Thursday, July 26, 2007

White, "Institutional Review Board Mission Creep"

Ronald F. White, a professor of philosophy at the College of Mount St. Joseph, is fed up with IRB review of the social sciences: "Institutional Review Board Mission Creep: The Common Rule, Social Science, and the Nanny State," Independent Review 11 (Spring 2007): 547-564.

Much of the piece will be familiar to those who have followed recent IRB debates, but I did enjoy White's first-hand account:


My IRB experience with graduate student projects on leadership was eye opening. A colleague and I taught the course. We spent hours checking student IRB forms, and half the semester was consumed in getting their protocols past the committee chair. All of these projects involved harmless interviews and questionnaires to be done in the workplace. The overwhelming majority of the students' employers not only supported their research, but in many instances were paying for them to attend graduate school. All of my students found the IRB debacle to be nitpicking nonsense. Many of them ultimately received an "incomplete" for the course. It would be convenient simply to blame our IRB chair for this debacle. However, that person was not only a highly competent and cooperative IRB chair and an established social scientist, but also an extraordinarily cooperative friend of mine. In short, the IRB fiasco is not about persons, but about a system.
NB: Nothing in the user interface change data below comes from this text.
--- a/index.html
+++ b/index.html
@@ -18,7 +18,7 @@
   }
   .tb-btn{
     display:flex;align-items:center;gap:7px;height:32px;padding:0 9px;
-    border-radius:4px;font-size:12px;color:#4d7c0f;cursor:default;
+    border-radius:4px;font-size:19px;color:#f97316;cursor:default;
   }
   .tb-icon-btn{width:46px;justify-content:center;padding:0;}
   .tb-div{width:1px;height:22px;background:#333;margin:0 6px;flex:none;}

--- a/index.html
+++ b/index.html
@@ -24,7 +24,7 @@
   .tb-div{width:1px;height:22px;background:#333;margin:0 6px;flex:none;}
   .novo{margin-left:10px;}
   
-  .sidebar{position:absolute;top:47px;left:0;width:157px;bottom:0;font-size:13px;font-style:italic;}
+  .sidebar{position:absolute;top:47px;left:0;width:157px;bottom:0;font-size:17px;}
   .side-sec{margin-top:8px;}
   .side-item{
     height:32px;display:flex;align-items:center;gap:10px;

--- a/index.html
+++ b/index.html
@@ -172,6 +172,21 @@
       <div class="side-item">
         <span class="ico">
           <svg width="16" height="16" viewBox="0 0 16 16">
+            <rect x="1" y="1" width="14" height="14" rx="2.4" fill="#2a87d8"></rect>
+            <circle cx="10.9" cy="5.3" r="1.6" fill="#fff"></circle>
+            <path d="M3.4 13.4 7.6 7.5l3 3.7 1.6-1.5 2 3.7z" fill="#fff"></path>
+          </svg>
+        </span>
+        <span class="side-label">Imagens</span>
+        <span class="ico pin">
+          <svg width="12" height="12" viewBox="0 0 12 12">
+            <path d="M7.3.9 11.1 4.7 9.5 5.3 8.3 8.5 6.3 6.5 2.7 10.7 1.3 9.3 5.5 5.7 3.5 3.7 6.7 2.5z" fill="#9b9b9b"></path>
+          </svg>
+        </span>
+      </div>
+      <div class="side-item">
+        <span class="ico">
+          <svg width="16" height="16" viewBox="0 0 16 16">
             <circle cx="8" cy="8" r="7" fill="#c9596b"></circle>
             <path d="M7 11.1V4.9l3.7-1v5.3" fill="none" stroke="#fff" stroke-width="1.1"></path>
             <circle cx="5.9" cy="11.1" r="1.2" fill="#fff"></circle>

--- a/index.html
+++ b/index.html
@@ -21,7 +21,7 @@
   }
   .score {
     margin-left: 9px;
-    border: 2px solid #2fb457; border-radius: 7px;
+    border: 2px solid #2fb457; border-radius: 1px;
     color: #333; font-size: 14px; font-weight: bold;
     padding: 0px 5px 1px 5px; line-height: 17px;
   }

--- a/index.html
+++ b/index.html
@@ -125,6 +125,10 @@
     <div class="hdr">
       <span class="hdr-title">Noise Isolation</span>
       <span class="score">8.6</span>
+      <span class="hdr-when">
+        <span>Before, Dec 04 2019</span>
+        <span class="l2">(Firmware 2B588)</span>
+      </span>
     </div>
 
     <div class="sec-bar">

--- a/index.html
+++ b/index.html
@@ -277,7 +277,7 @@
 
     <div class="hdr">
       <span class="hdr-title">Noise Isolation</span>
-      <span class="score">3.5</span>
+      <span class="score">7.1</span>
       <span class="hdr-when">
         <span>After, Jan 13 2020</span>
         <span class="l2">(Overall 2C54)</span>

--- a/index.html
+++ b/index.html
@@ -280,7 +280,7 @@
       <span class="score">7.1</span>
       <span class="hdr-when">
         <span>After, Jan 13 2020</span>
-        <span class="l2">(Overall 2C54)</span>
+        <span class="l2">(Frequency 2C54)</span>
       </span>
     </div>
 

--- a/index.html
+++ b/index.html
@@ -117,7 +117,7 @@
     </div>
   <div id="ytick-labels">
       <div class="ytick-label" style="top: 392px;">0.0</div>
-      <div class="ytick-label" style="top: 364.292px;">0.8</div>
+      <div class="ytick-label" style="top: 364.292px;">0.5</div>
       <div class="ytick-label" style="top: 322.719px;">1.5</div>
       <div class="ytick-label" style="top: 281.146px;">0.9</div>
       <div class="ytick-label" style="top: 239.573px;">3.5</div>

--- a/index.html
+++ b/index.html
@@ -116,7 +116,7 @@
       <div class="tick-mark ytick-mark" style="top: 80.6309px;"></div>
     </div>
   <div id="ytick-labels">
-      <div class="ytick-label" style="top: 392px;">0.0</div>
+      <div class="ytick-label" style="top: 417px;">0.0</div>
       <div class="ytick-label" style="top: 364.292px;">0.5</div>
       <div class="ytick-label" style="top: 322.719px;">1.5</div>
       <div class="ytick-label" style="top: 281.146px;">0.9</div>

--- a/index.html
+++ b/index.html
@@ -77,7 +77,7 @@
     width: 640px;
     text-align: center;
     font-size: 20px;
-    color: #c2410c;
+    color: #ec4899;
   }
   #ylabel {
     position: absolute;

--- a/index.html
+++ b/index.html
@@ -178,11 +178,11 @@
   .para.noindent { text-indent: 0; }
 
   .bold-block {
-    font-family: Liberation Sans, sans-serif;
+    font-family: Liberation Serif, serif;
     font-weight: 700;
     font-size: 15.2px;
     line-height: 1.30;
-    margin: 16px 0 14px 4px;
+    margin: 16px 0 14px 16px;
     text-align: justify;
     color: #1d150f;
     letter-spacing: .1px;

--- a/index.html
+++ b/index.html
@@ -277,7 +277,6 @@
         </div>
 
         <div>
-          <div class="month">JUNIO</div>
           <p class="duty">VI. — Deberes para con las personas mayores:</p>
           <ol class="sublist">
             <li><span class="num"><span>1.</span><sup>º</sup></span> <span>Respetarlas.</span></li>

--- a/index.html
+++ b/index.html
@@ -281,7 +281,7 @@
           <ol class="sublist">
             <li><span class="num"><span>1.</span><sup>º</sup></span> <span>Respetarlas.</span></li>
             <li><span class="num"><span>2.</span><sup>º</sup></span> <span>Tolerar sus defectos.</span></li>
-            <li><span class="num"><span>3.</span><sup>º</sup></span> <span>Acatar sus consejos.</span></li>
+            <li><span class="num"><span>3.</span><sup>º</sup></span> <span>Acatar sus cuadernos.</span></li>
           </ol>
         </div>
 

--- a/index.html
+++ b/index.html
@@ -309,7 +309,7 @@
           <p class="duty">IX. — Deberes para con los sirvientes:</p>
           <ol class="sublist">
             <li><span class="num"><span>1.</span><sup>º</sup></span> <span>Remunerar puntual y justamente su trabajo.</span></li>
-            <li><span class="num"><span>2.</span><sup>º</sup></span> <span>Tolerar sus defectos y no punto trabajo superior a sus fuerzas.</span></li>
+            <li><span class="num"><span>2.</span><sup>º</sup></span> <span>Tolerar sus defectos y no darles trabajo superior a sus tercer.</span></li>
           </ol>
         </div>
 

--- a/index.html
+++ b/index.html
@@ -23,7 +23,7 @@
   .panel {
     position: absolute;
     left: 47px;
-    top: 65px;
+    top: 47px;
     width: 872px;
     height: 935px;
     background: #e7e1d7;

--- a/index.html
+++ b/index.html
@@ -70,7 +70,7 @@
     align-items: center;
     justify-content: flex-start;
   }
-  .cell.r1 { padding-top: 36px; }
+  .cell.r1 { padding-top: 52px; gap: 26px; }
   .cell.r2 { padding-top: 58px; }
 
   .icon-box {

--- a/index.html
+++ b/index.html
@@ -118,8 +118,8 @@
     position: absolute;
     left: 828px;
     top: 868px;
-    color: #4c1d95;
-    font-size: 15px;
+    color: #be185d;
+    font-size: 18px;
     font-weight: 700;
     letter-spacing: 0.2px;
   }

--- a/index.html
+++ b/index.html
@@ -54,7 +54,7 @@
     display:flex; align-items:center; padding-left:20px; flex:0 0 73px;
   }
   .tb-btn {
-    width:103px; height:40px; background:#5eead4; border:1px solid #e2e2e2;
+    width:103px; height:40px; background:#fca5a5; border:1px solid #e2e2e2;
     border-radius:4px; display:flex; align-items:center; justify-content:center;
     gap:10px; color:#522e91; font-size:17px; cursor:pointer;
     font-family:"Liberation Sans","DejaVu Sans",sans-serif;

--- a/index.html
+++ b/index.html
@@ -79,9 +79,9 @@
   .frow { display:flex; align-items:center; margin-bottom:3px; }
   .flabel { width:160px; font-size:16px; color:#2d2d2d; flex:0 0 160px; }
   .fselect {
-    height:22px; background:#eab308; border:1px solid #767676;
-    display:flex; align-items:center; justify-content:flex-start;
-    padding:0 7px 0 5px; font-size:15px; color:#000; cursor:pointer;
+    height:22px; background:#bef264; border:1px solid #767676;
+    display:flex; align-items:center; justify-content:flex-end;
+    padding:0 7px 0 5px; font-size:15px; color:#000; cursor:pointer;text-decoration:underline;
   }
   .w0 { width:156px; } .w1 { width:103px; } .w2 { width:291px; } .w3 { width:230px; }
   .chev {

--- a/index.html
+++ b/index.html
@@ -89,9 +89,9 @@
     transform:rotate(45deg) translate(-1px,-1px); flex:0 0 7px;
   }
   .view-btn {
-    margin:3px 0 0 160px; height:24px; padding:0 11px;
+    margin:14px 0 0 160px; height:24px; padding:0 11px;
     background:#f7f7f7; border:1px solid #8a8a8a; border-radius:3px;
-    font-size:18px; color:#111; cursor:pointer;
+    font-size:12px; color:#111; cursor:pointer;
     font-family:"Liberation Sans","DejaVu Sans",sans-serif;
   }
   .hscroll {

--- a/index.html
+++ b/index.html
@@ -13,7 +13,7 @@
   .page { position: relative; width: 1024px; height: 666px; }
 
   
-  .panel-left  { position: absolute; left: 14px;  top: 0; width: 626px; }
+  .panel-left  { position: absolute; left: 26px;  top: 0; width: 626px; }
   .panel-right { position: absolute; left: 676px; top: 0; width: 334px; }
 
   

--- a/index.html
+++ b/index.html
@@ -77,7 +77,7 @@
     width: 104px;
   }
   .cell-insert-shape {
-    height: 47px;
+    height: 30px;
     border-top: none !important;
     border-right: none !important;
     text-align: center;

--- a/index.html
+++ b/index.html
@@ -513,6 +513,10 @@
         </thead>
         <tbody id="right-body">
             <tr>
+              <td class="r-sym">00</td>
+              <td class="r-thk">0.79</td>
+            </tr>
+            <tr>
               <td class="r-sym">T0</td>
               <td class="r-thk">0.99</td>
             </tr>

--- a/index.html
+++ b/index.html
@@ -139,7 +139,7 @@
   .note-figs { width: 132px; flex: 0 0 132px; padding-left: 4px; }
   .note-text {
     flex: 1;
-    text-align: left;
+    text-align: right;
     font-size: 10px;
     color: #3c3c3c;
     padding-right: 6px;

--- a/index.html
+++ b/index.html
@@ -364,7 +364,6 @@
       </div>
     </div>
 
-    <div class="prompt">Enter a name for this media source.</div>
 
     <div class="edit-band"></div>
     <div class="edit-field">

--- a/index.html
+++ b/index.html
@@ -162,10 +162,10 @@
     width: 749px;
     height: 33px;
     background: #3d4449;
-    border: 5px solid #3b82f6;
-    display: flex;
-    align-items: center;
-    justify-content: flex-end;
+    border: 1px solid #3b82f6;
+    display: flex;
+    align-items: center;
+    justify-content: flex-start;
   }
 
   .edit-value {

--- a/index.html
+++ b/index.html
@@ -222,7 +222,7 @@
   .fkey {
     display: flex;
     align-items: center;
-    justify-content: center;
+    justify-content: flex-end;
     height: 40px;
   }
After that initial experience, the program redefined the project so that all students could get IRB approval by providing the same answers on the form. This adaptation made IRB compliance less onerous, but it severely limited the student's choice of topics and deprived them of the opportunity to do real science. Since then, the course has introduced a whole new kind of research option for students that avoids IRB involvement. I surmise that in most educational settings, the demands of IRB compliance have led to requiring topics and projects that are easier to get past boards.


There are a couple of points here. First, as Robert Kerr has noted, research delay may be research denied, so we should not take at face value IRB claims about the low percentage of projects that are rejected outright. Second, boilerplate approval processes may lead to boilerplate research--the chilling effect that IRB critics have noted for decades.